**Work task**
Could you set down the lines from the first line of the entries below through the line with "background:#d64c28; color:#fff; font-weight:bold;", exactly and with no pictures?

(Front-end code change data)
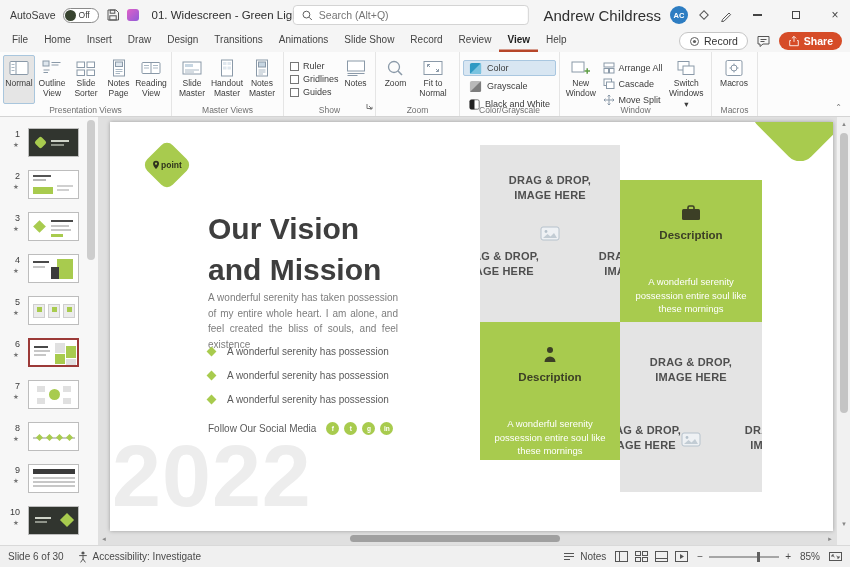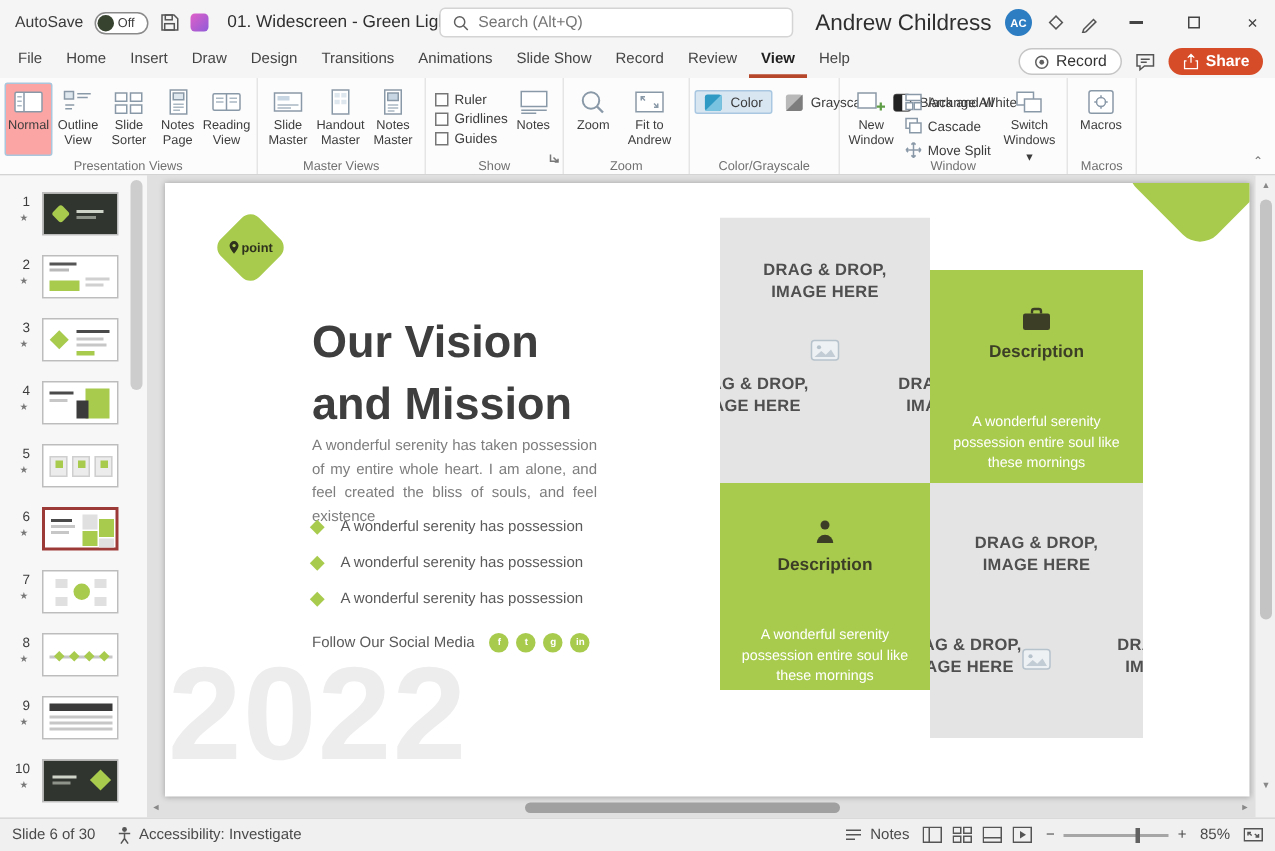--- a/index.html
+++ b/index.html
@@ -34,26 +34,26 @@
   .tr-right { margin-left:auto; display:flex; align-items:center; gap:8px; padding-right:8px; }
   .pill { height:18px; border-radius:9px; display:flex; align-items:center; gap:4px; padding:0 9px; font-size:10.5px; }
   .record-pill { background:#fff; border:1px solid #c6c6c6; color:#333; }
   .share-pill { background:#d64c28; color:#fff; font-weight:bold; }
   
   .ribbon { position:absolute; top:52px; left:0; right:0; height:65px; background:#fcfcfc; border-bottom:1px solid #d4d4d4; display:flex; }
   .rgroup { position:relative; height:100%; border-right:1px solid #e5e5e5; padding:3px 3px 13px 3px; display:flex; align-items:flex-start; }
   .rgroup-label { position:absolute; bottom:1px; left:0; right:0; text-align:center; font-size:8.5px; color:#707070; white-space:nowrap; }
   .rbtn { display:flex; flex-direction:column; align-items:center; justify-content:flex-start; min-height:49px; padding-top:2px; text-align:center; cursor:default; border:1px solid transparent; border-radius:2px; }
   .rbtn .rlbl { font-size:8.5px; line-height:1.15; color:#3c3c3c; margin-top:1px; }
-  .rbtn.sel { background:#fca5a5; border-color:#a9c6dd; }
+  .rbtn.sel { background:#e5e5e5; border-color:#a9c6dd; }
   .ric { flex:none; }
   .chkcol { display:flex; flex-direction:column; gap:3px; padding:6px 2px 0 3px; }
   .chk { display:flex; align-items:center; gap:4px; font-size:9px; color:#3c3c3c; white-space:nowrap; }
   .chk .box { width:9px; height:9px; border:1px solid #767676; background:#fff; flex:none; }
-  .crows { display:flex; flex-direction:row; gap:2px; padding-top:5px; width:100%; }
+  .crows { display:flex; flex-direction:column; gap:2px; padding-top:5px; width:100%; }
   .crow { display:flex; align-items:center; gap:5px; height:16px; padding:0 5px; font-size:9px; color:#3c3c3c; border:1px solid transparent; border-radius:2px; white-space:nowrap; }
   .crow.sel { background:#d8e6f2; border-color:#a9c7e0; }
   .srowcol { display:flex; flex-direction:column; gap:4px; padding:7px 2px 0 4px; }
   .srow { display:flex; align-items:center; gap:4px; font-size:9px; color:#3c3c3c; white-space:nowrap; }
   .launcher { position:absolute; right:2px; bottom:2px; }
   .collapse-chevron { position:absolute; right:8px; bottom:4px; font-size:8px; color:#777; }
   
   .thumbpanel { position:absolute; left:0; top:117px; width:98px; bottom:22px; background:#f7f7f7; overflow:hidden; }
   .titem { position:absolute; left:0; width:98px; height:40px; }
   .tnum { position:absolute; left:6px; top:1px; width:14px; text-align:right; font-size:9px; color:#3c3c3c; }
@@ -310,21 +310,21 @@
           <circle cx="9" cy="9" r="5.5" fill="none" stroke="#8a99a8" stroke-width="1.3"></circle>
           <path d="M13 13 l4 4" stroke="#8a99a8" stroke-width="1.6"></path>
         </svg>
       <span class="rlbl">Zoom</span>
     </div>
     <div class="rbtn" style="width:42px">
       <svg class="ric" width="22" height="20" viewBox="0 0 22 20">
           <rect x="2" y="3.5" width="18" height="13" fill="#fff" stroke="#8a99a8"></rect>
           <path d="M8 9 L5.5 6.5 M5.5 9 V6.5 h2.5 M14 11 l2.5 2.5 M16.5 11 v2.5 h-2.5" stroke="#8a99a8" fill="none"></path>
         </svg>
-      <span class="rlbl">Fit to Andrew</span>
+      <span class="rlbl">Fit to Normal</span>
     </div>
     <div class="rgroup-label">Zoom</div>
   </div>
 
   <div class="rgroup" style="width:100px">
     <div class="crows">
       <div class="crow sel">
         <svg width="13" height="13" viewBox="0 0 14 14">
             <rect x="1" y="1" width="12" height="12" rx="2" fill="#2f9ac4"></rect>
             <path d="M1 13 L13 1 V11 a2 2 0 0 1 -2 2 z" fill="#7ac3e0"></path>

**Exercise output**
--- a/index.html
+++ b/index.html
@@ -34,26 +34,26 @@
   .tr-right { margin-left:auto; display:flex; align-items:center; gap:8px; padding-right:8px; }
   .pill { height:18px; border-radius:9px; display:flex; align-items:center; gap:4px; padding:0 9px; font-size:10.5px; }
   .record-pill { background:#fff; border:1px solid #c6c6c6; color:#333; }
   .share-pill { background:#d64c28; color:#fff; font-weight:bold; }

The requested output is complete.